To further shorten the gene panel, we used univariate COX regression to analyze the contribution of the NsMs of the 69 genes to OS in panel-TMB. We found that a panel of 13 genes was associated with poor OS, and another panel of 26 genes was correlated with the favorable OS, indicating that mutations in these 39 genes could be used to calculate panel-TMB and conduct prognostic stratification of DLBCL patients. MYD88, CREBBP, MYC, and FAT1 particularly attracted our attention because, in addition to their greater contribution to OS, their mutation frequency was greater than 10%. Studies have shown that MYD88, CREBBP, and MYC mutations play a vital role in regulating apoptosis/cell proliferation and transcription and predict adverse clinical outcomes in DLBCL patients [34,35,36], which is consistent with our results. Besides, a previous study has suggested that FAT1 is a tumor suppressor or has carcinogenic effects and participates in the regulation of cell metastasis [37], but this study demonstrates that FAT1 mutation contributes to the favorable OS for DLBCL patients. These results indicate that the NsMs in MYD88, CREBBP, MYC, and FAT1 significantly contribute to panel-TMB and prognostic stratification of DLBCL patients.

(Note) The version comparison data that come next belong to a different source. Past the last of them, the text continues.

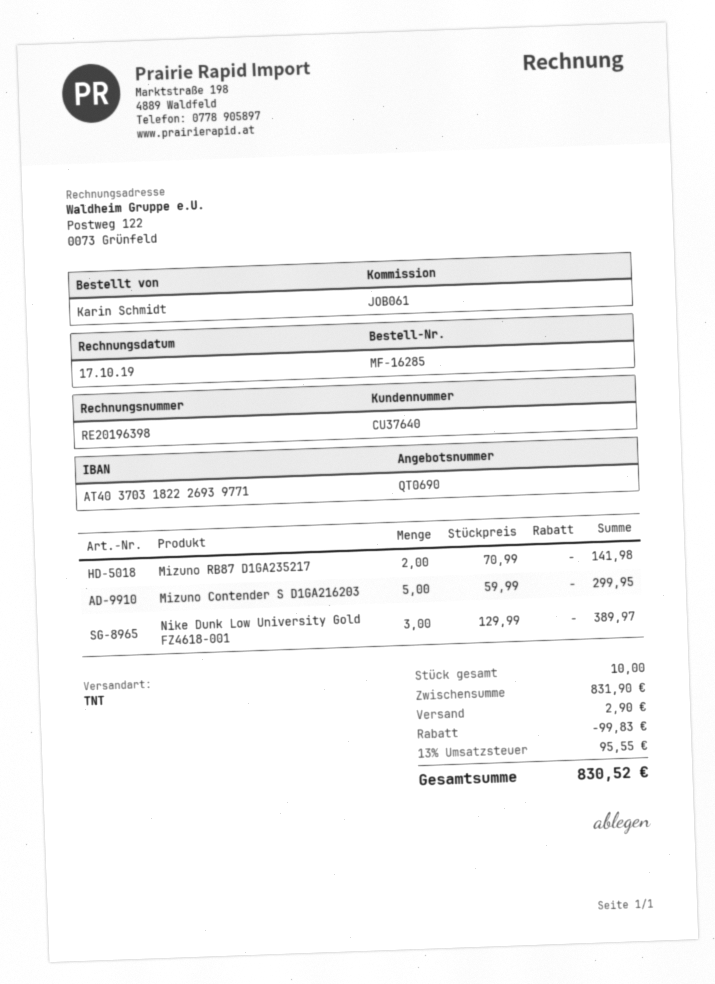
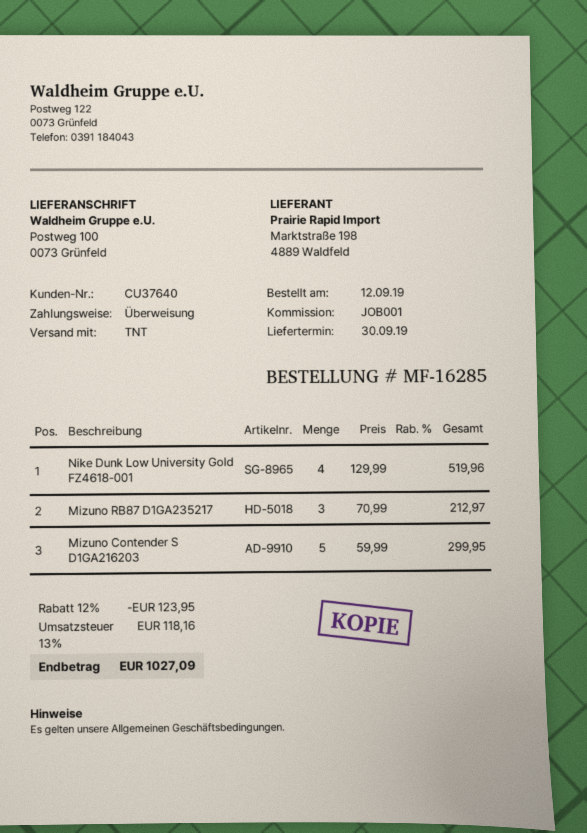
reference: JOB061 -> JOB001
Mizuno RB87 D1GA235217: 2 x 70.99 = 141.98 -> 3 x 70.99 = 212.97
Nike Dunk Low University Gold FZ4618-001: 3 x 129.99 = 389.97 -> 4 x 129.99 = 519.96
discount: 99.83 -> 123.95
shipping: 2.90 -> none
tax: 13% = 95.55 -> 13% = 118.16
total: 830.52 -> 1027.09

The limitation in this study is that the sample size may make panel-TMB statistically biased in predicting the OS of DLBCL patients. Moreover, we have not conducted clinical trials to evaluate the immune response of DLBCL patients to ICB using panel-TMB. To better describe the clinical value of panel-TMB in DLBCL patients, further investigation is needed.


Herein, we reveal for the first time that the panel-TMB measured by GP69 could replace wTMB, and higher panel-TMB is associated with a poor OS for younger than 60, elevated LDH, greater than one extranodal involvement, stage III/IV, IPI score 3–5, and HBsAg, anti-HBc, or HBV-DNA negativity. Furthermore, nomogram constructed by panel-TMB, stage, and IPI could individually and visually predict the OS rates of DLBCL. Panel-TMB might be a potential predictor for the prognostic stratification of Chinese DLBCL patients.